As reviewed above, bile acids appear to regulate the function of at least some immune cell types through GPBAR1 and NR1H4, both of which lead to the inhibition of NF-κB–dependent expression of proinflammatory genes. Mice lacking GPBAR1 or NR1H4 exhibit exaggerated colitis in models of intestinal inflammation, and stimulating these receptors appears to be associated with protection against colon tissue damage46,54,55,71. Patients with IBD, at least two diseases (Crohn’s disease and ulcerative colitis) with diverse phenotypes, are reported to have alterations in commensal bacteria as well as diminished concentrations of bile acids45,58,59 and, in the case of Crohn’s disease, diminished NR1H4 activity in the ileum72. These correlative studies provoke speculation about whether loss of bile acids derived from commensal bacteria might contribute to the development of at least some subsets of IBD and whether the use of analogs of bile acids might be a novel therapeutic strategy to treat this complex set of diseases. However, the conjugated bile acid taurocholic acid supports the growth of pathogenic bacteria that promote colitis in IL-10–deficient mice73, indicating that a better understanding of the commensal bacteria–bile acid–immune system axis is necessary to fully understand the role of bile acids in IBD. In this context, additional research will be necessary to investigate the possible roles of bile acid metabolites in clinically stratified IBD patients.

The bile acid–mediated decrease in NF-κB activity in macrophages and monocytes may also be associated with the impaired antiviral immunity observed in germ-free mice or mice with experimentally altered composition of commensal bacteria69,70. Macrophages from germ-free and antibiotic-treated mice have lower NF-κB–dependent gene expression and interferon responses in association with diminished CD8+ T cell and NKT cell function, diminished capacity to limit viral replication and greater susceptibility to viral infection69,70. These studies suggest that commensal microbiota provide instructive tonic signals that support the proper functioning of innate immune cells and the coordination of adaptive immune responses69,70. It is also possible, however, that germ-free and antibiotic-treated mice have impaired macrophage and NKT function because of elevated bile acid concentrations, which would be expected to inhibit NF-κB–dependent gene expression, such as the interferon response programs in macrophages and monocytes. Consistent with this idea are studies demonstrating that cells treated with bile acids have an impaired capacity to limit replication of hepatitis C virus and of porcine enteric calicivirus74,75. In addition, treatment of hepatocytes with the NR1H4 antagonist Z-guggulsterone improves the ability of hepatocytes treated with bile acids to limit replication of hepatitis C virus75. This bile acid–mediated effect is associated with activation of the PKA pathway and less STAT1 phosphorylation as well as impaired interferon responses74. Collectively, these studies suggest that an increase in bile acid signaling via GPBAR1 and NR1H4 may be associated with lower antiviral immunity in germ-free and antibiotic-treated mice. More studies will be required to investigate further whether bile acids regulate the functions of innate and adaptive immune cells in mice with experimentally altered composition of commensal bacteria.

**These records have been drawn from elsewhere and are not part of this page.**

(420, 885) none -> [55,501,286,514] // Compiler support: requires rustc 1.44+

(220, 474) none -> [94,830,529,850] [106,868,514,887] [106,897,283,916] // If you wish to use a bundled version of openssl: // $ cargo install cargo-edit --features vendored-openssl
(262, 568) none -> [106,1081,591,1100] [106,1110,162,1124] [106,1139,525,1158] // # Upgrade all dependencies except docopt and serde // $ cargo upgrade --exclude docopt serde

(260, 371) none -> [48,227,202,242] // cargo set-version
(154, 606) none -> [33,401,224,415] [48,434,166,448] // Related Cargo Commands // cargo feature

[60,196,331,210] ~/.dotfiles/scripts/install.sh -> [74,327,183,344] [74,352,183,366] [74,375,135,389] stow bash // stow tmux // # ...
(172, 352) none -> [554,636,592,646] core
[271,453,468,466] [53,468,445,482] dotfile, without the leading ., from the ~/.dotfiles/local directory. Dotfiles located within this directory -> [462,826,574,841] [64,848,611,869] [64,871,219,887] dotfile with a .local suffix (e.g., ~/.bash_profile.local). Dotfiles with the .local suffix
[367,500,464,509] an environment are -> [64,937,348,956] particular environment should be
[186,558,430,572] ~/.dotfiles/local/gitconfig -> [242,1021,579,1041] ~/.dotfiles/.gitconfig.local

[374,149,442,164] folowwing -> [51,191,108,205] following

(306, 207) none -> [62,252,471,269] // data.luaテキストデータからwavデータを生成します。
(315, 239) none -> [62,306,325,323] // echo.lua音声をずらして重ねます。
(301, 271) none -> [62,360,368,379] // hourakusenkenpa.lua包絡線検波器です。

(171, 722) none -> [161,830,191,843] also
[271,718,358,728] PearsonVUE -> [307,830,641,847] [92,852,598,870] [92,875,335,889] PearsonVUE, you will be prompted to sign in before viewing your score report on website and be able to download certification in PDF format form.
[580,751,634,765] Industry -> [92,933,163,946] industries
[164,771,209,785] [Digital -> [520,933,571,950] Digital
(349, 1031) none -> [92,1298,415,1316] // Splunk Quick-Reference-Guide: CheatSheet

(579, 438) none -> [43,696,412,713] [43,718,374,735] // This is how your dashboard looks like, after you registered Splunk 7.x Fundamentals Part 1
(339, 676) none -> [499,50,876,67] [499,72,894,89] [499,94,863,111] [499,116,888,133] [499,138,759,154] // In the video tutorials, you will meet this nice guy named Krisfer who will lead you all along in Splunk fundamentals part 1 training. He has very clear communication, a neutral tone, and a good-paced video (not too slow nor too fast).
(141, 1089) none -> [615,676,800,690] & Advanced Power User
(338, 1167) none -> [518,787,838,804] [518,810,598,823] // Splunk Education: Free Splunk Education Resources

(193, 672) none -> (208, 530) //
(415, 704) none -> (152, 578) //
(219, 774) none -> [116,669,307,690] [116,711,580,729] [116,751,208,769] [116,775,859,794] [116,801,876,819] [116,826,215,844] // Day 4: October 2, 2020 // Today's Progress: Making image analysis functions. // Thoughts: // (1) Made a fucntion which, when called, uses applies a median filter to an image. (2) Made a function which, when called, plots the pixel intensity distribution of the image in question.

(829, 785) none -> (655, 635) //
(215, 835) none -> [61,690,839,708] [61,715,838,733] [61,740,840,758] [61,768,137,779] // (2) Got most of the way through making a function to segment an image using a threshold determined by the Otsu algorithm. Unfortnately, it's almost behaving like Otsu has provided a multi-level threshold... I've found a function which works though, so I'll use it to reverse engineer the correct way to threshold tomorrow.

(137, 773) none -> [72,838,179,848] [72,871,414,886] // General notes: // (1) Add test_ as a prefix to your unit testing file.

Commensal bacteria–derived short-chain fatty acids

SCFAs are 1–6 carbons in length and are produced in the colon by bacterial fermentation of plant-derived nondigestible polysaccharides, such as cellulose (Fig. 3a)76-79. The most abundant SCFAs are butyrate (C4), propionate (C3) and acetate (C2) in the intestinal lumen80,81. Compared to the case in conventionally reared mice, the contents of colons of germ-free mice include more of the nondigestible plant oligosaccharide raffinose40, a bacterial fermentation substrate82, and markedly diminished concentrations of SCFAs83-85, indicating that commensal microbiota are essential for synthesis of SCFAs.

Figure 3.

Figure 3

Synthesis of SCFAs by commensal bacteria, and regulation of immunity by SCFAs. (a) Commensal bacteria ferment nondigestible polysaccharides ingested in the diet (for example, cellulose) to produce SCFAs. Various SCFAs and their molecular structures are shown. C1–C6 refers to the number of carbons. Isoforms of these SCFAs are not shown. (b) Known molecular pathways through which SCFA regulate populations of immune cells. SCFAs bind the G protein–coupled receptor GPR43, which leads to a decrease in cAMP levels, calcium influx and ERK1/2 activation. SCFAs also inhibit histone deacetylases (HDACs), which are transcriptional repressor proteins. (c) SCFA regulation of neutrophils, macrophages/monocytes (MΦ), dendritic cells (DCs), CD4+ T cells and intestinal epithelial cells (IEC). ROS, reactive oxygen species; MHCII, major histocompatibility class II.

SCFA regulation of immune cells

Several roles have been described for SCFAs, including the regulation of host metabolism86-88 and function of the immune system85,89,90. SCFAs might regulate the immune system in multiple ways, for example, through the activation GPR43 (free fatty acid receptor 2, FFA2)91-93, the inhibition of histone deacetylases84,94-97 or the regulation of autophagy84,98 (Fig. 3b). GPR43 is a G protein–coupled receptor that recognizes endogenous SCFA ligands, including acetate, propionate and butyrate91-93,99, and is highly expressed in neutrophils, macrophages and monocytes92,100. A similar receptor, GPR41 (FFA3), also recognizes SCFA ligands with a different rank-order of ligand potency91-93,99, but GPR41 expression is low or undetectable in neutrophils and monocytes92,100, and at present there is limited evidence to suggest a direct role for GPR41 in the regulation of the immune system.

SCFAs propionate and acetate, derived from commensal bacteria, promote neutrophil chemotaxis85,89,90,92. The SCFA-induced chemotactic response in neutrophils is associated with an increase in intracellular calcium levels, a decrease in cAMP concentration and activation of ERK1/2 (ref. 92). Unlike bone marrow–derived neutrophils (BMDNs) from wild-type mice, Gpr43−/− BMDNs do not exhibit calcium influx in response to acetate treatment and do not undergo acetate-induced chemotaxis85. Furthermore, production of reactive oxygen species and the phagocytic activity of wild-type BMDNs but not of Gpr43−/− BMDNs is increased with acetate treatment85, indicating that SCFAs promote not only neutrophil chemotaxis but also neutrophil function. Consistent with the role of SCFAs in promoting neutrophil chemotaxis, Gpr43−/− mice treated with DSS to induce colitis had lower neutrophil content in the colon compared to wild-type mice treated with DSS89. However, other studies report fewer colonic neutrophils in wild-type mice treated with DSS and acetate85 or DSS and butyrate101 compared to mice treated with DSS alone. It is not known why treatment with SCFAs and genetic deletion of the SCFA receptor GPR43 led to similar anti-inflammatory phenotypes in DSS-induced colitis, and further research will be required to investigate this issue.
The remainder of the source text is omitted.